- Other names: SCFN or SFN
- Specialty: Pediatrics

= Subcutaneous fat necrosis of the newborn =

Subcutaneous fat necrosis of the newborn is a rare form of lobular panniculitis occurring in newborns that is usually self-remitting and non-recurring. Proposed causes include perinatal stress, local trauma, hypoxia and hypothermia, though the exact cause is unknown. It has been suggested that the brown fat seen in newborns is more sensitive to hypoxic injury than fat seen in adults, and that such hypoxia, usually in the context of a complicated birth, leads to the fat necrosis. Complications can include hypercalcemia, hyperlipidemia, dehydration, hypoglycemia, seizures, vomiting, constipation, and thrombocytopenia, and can present months after the onset of SCFN symptoms.

== Signs and symptoms ==
Subcutaneous fat necrosis of the newborn (SCFN) occurs in full-term newborns usually in the first six weeks of life as indurated plaques or erythematous to violaceous nodules on the cheeks, back, buttocks, or proximal extremities. Usually, the abdomen and chest are unaffected. There has been a case report of SCFN with localized scalp alopecia covering an erythematous nodule. Tenderness is common in lesions.

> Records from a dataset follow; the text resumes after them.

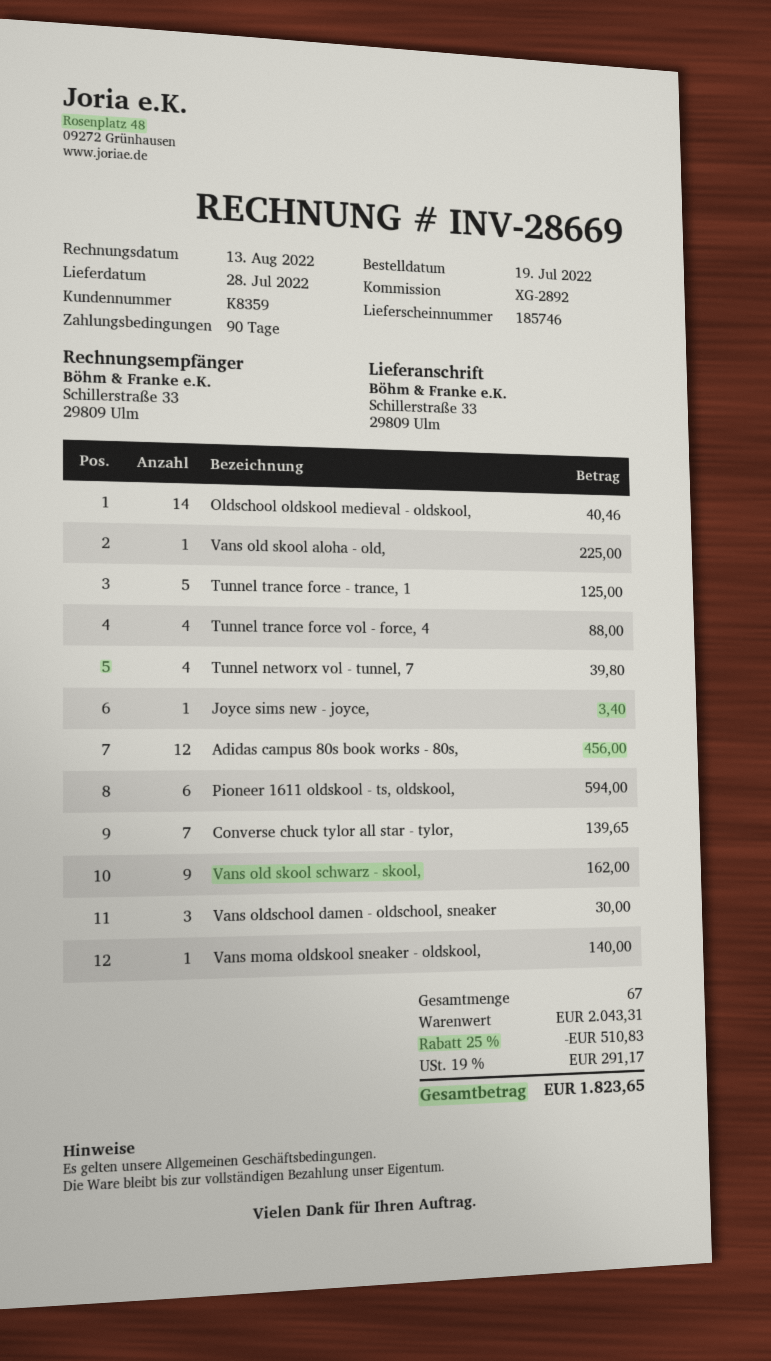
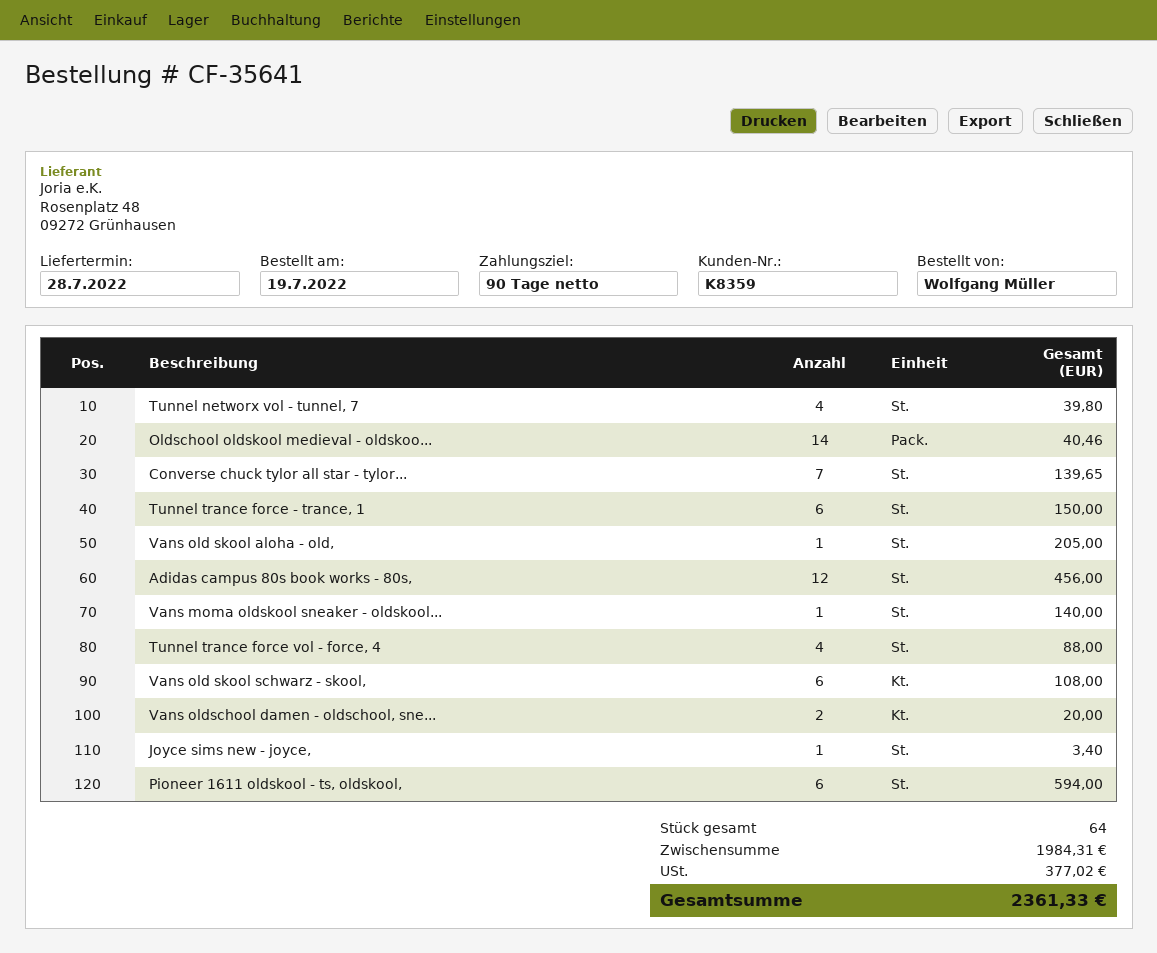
Vans old skool aloha - old,: 1 for 225.00 -> 1 for 205.00
Tunnel trance force - trance, 1: 5 for 125.00 -> 6 for 150.00
Vans old skool schwarz - skool,: 9 for 162.00 -> 6 for 108.00
Vans oldschool damen - oldschool, sneaker: 3 for 30.00 -> 2 for 20.00
total quantity: 67 -> 64
subtotal: 2043.31 -> 1984.31
discount: 25% = 510.83 -> none
tax: 291.17 -> 377.02
total: 1823.65 -> 2361.33

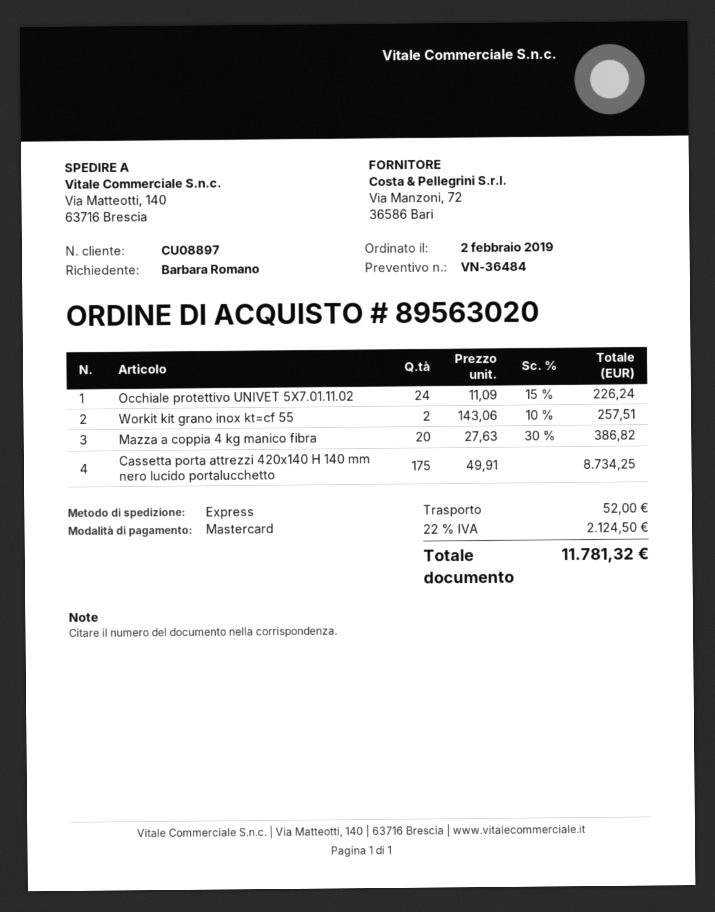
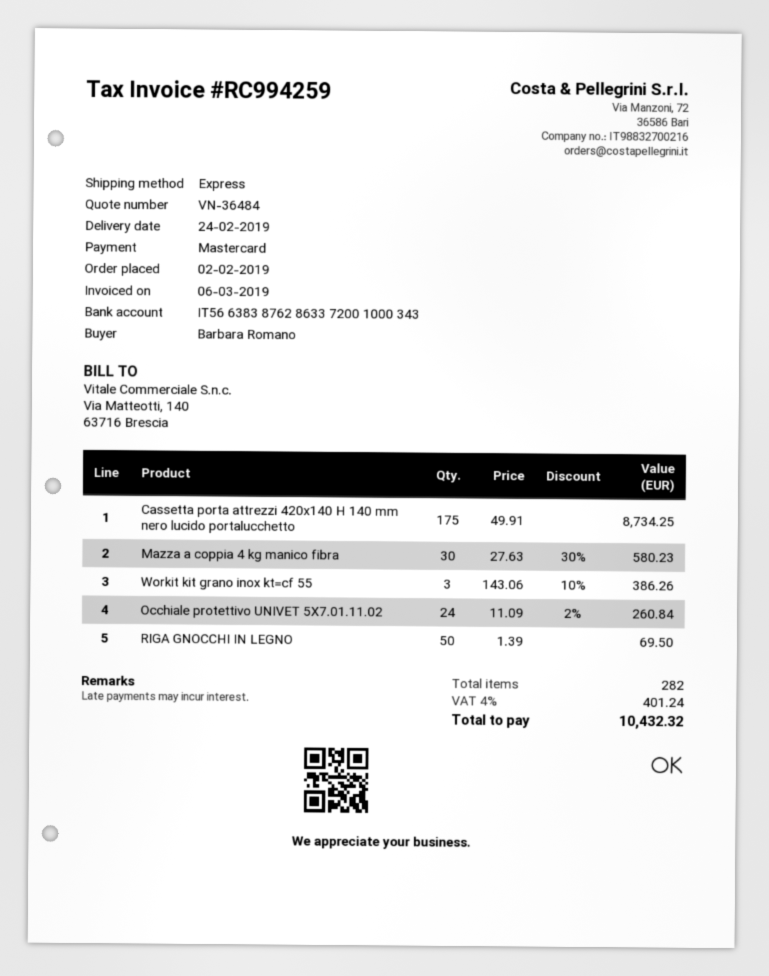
Occhiale protettivo UNIVET 5X7.01.11.02: 24 x 11.09 - 15% = 226.24 -> 24 x 11.09 - 2% = 260.84
Workit kit grano inox kt=cf 55: 2 x 143.06 - 10% = 257.51 -> 3 x 143.06 - 10% = 386.26
Mazza a coppia 4 kg manico fibra: 20 x 27.63 - 30% = 386.82 -> 30 x 27.63 - 30% = 580.23
RIGA GNOCCHI IN LEGNO: none -> 50 x 1.39 = 69.50
shipping: 52.00 -> none
tax: 22% = 2124.50 -> 4% = 401.24
total: 11781.32 -> 10432.32

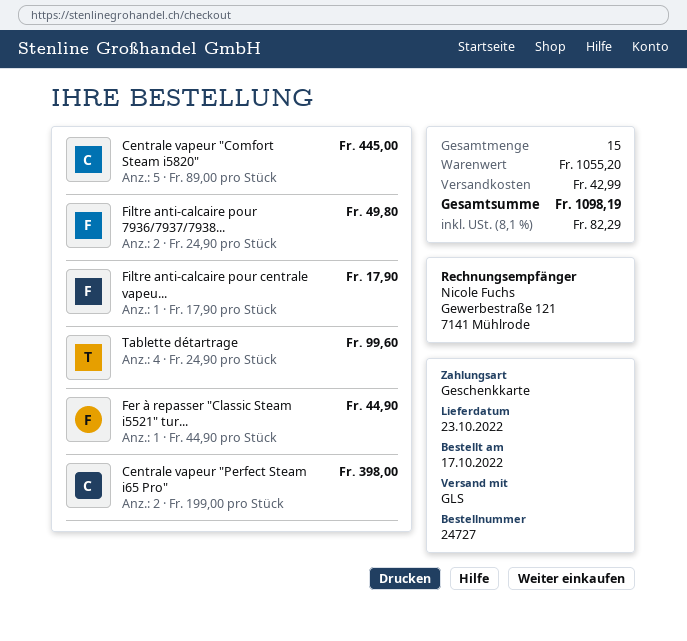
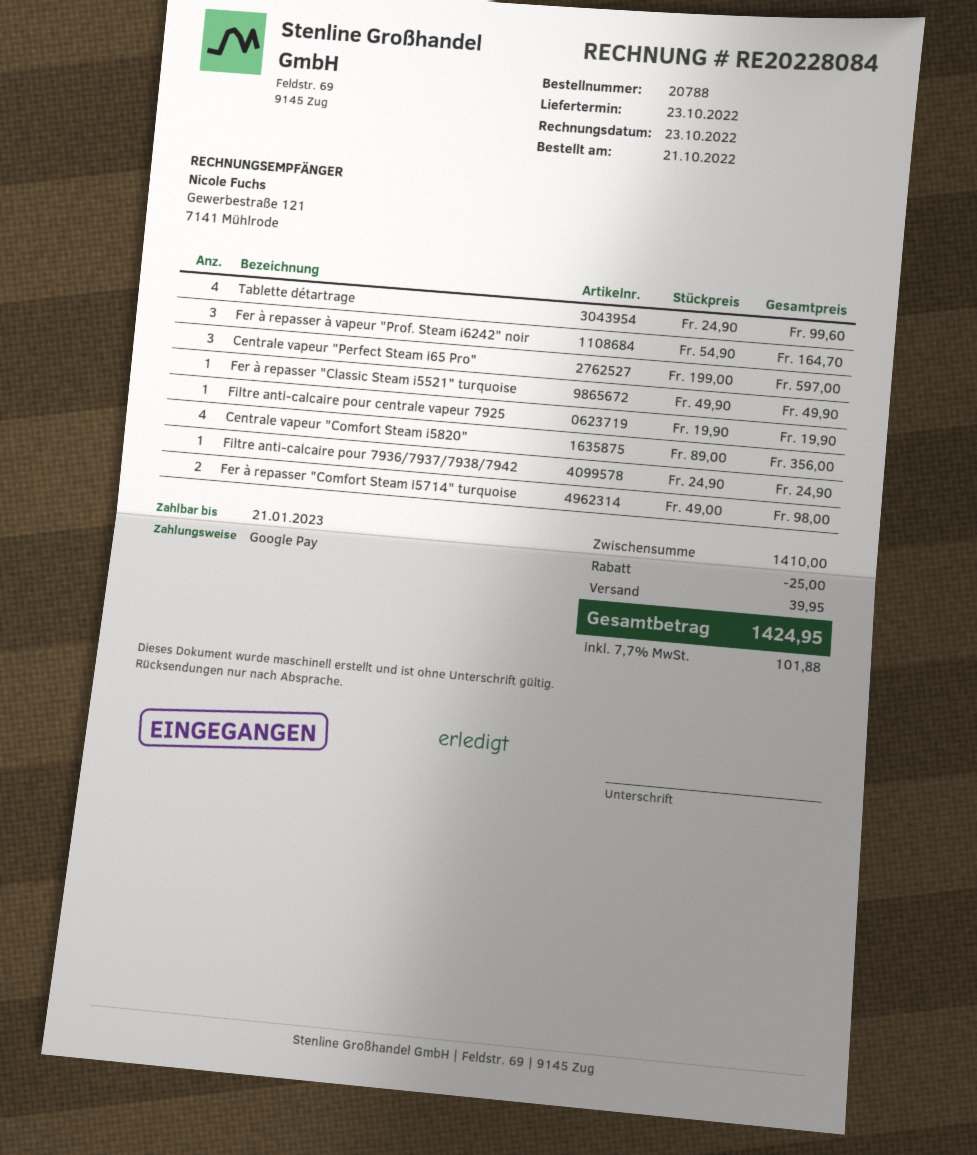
order number: 24727 -> 20788
order date: 2022-10-17 -> 2022-10-21
payment method: gift card -> Google Pay
Centrale vapeur "Comfort Steam i5820": 5 x 89.00 = 445.00 -> 4 x 89.00 = 356.00
Filtre anti-calcaire pour 7936/7937/7938...: 2 x 24.90 = 49.80 -> 1 x 24.90 = 24.90
Filtre anti-calcaire pour centrale vapeu...: 1 x 17.90 = 17.90 -> 1 x 19.90 = 19.90
Fer à repasser "Classic Steam i5521" tur...: 1 x 44.90 = 44.90 -> 1 x 49.90 = 49.90
Centrale vapeur "Perfect Steam i65 Pro": 2 x 199.00 = 398.00 -> 3 x 199.00 = 597.00
Fer à repasser à vapeur "Prof. Steam i6242" noir: none -> 3 x 54.90 = 164.70
Fer à repasser "Comfort Steam i5714" turquoise: none -> 2 x 49.00 = 98.00
subtotal: 1055.20 -> 1410.00
discount: none -> 25.00
shipping: 42.99 -> 39.95
tax: 8.1% = 82.29 -> 7.7% = 101.88
total: 1098.19 -> 1424.95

About 50% of newborns with subcutaneous fat necrosis of the newborn (SCFN) experience hypercalcemia, a potentially fatal consequence. Some infants with SCFN experience anemia, hypoglycemia, thrombocytopenia, and elevated triglycerides. Rarely, thrombocytosis is seen in infants with SCFN.

== Causes ==
Although the exact cause of the newborn's subcutaneous fat necrosis is unknown, several systemic maternal diseases, including preeclampsia and diabetes, as well as asphyxia, hypothermia, meconium aspiration, and obstetric trauma, may act as precipitating factors in the development of SCFN.

== Diagnosis ==
A skin biopsy and the clinical presentation must both be taken into account for the most accurate diagnosis. But in order to prevent skin biopsy, ultrasonography examination has been shown to be useful in identifying the newborn's subcutaneous fat necrosis when combined with Doppler blood flow analysis; this usually indicates a subcutaneous high echo signal, either with or without calcifications.